# Tian Mian Jiang sauce...what is??



## jpinmaryland

I have seen Iron chef Kinichi use this IIRC and since I love his Schewan cooking style I wanted to figure out what this is. I googled it and seem to have a dissonance, some say it is plum sauce, some say it is made of fermented flour and others say it is a bean sauce... Maybe it is one of all three? I was under the impression that it was a spicy hot sauce but now I'm not sure. Or maybe it is just a slang term...? Help.


----------



## ironchef

JP, from what I've seen, it's made from a combination of soybean, plum, ginger, and garlic. It's more sweet than spicy so if you want to make it spicy, you'll have to add chili paste or another type of heat to it.


----------



## jpinmaryland

then can you just add say ginger, hoisen and garlic to say yellow bean sauce? I dont think I have seen T-m-j sauce sold separately.


----------



## Can'tStopCooking

Hi. I lived in China 11 years and learned the language, and a lot of the cooking, mostly Northern style (heavier, savory flavors, lots of garlic and bean paste.)

Tian mian jiang means literally in Chinese "sweet flour paste." It is what is served in China with Peking Duck, not plum sauce, and not duck sauce. Good (read authentic) Chinese restaurants in the US serve it with Beijing Duck, too, but may call it plum sauce since that's what Americans are used to hearing. It doesn't have plums in it, though. Also, it's not spicy at all. It gives a deep, rich flavor to my favorite northern Chinese eggplant dish, which also has lots of garlic, a little sugar, and is finished with chopped coriander.
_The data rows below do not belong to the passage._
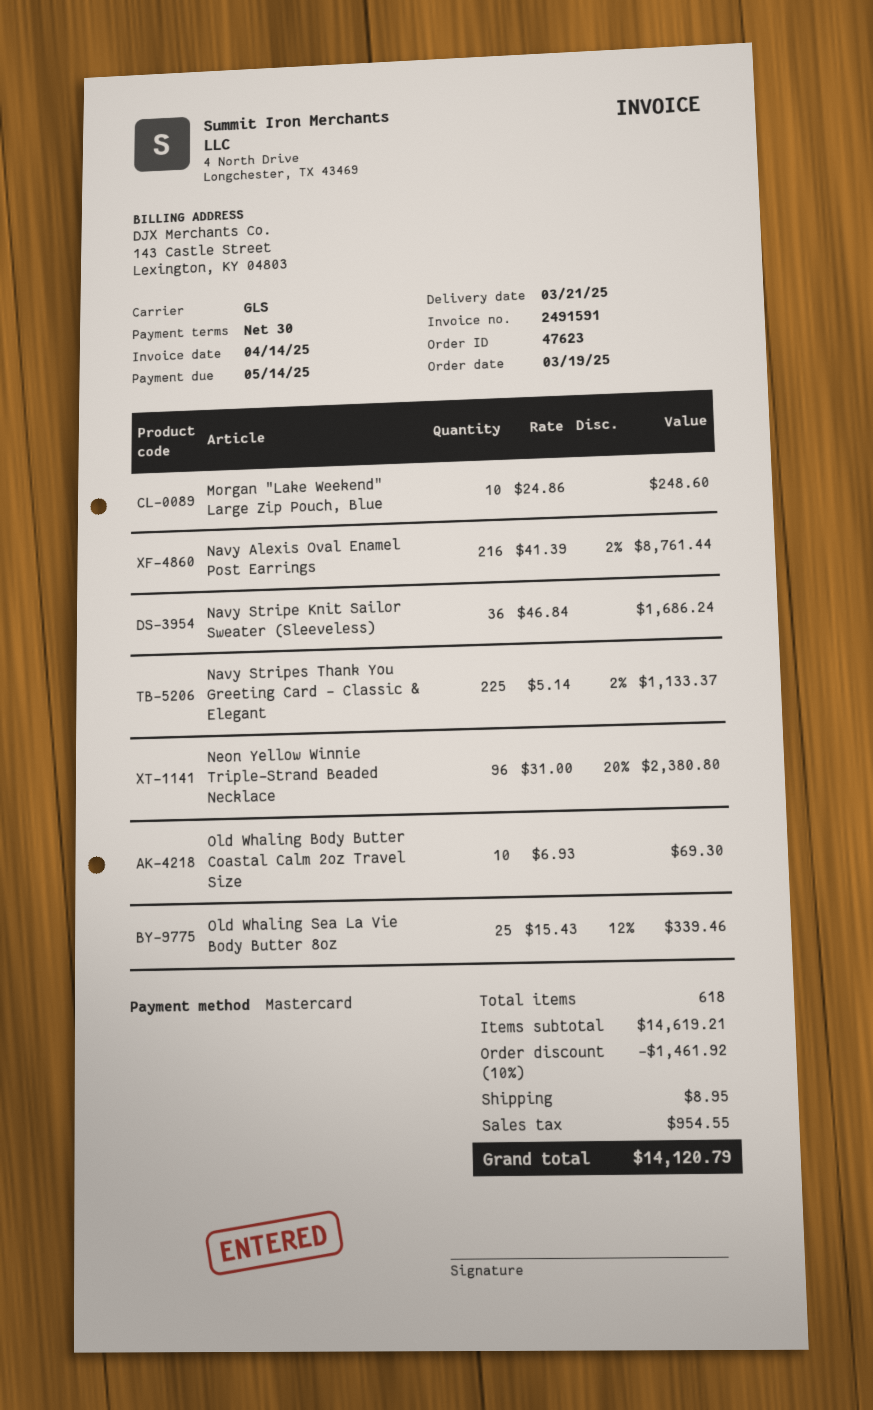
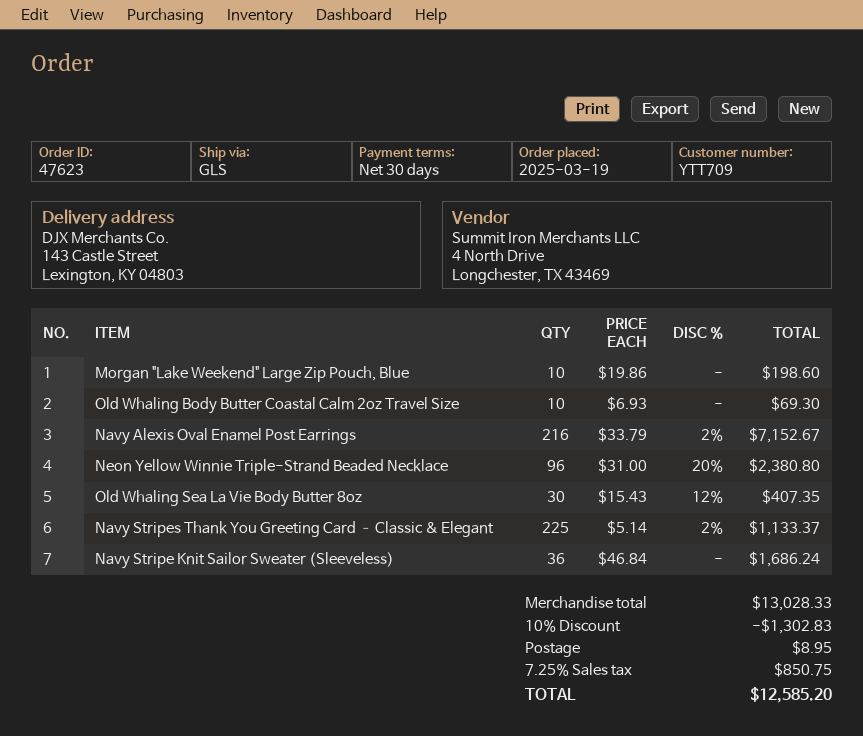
Morgan "Lake Weekend" Large Zip Pouch, Blue: 10 x 24.86 = 248.60 -> 10 x 19.86 = 198.60
Navy Alexis Oval Enamel Post Earrings: 216 x 41.39 - 2% = 8761.44 -> 216 x 33.79 - 2% = 7152.67
Old Whaling Sea La Vie Body Butter 8oz: 25 x 15.43 - 12% = 339.46 -> 30 x 15.43 - 12% = 407.35
subtotal: 14619.21 -> 13028.33
discount: 10% = 1461.92 -> 10% = 1302.83
tax: 954.55 -> 850.75
total: 14120.79 -> 12585.20

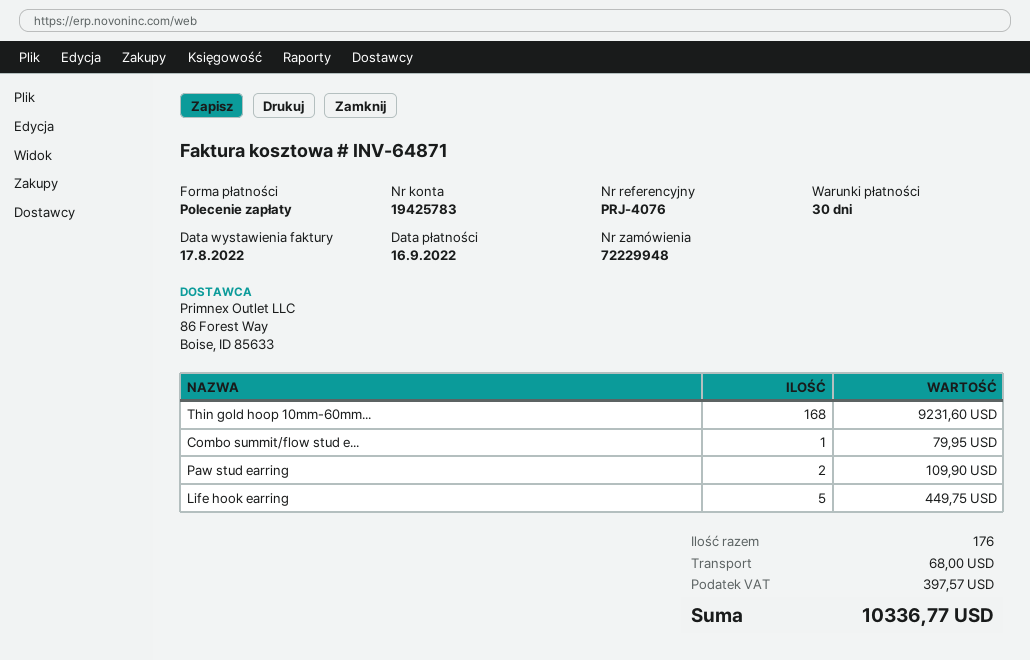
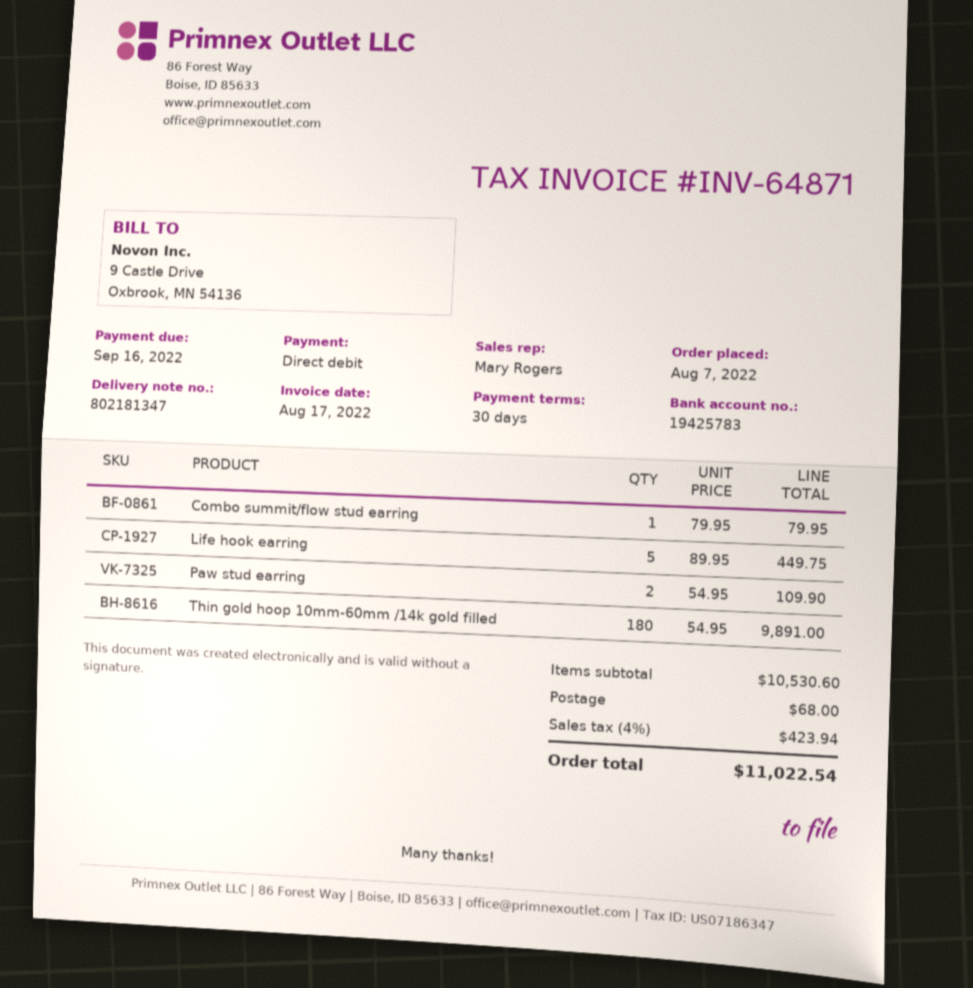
Thin gold hoop 10mm-60mm...: 168 for 9231.60 -> 180 for 9891.00
tax: 397.57 -> 423.94
total: 10336.77 -> 11022.54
Tian mian jiang is a salty, savory paste made from ...give me a sec - I have a package of it I bought on a recent trip to China, I'm reading the ingredients as best I can...okay, in descending order: flour, water, salt, and a word with four components that I don't understand put together, breaks down like this: thick, shell, sour, sodium. Somebody who has studied cooking probably is jumping with their hand raised right now. Though there's no sugar listed in the ingredients, the fermented flour runny paste is remotely sweet. I guess that's why the word Sweet is in its name. Oh, mian means flour, and jiang means paste.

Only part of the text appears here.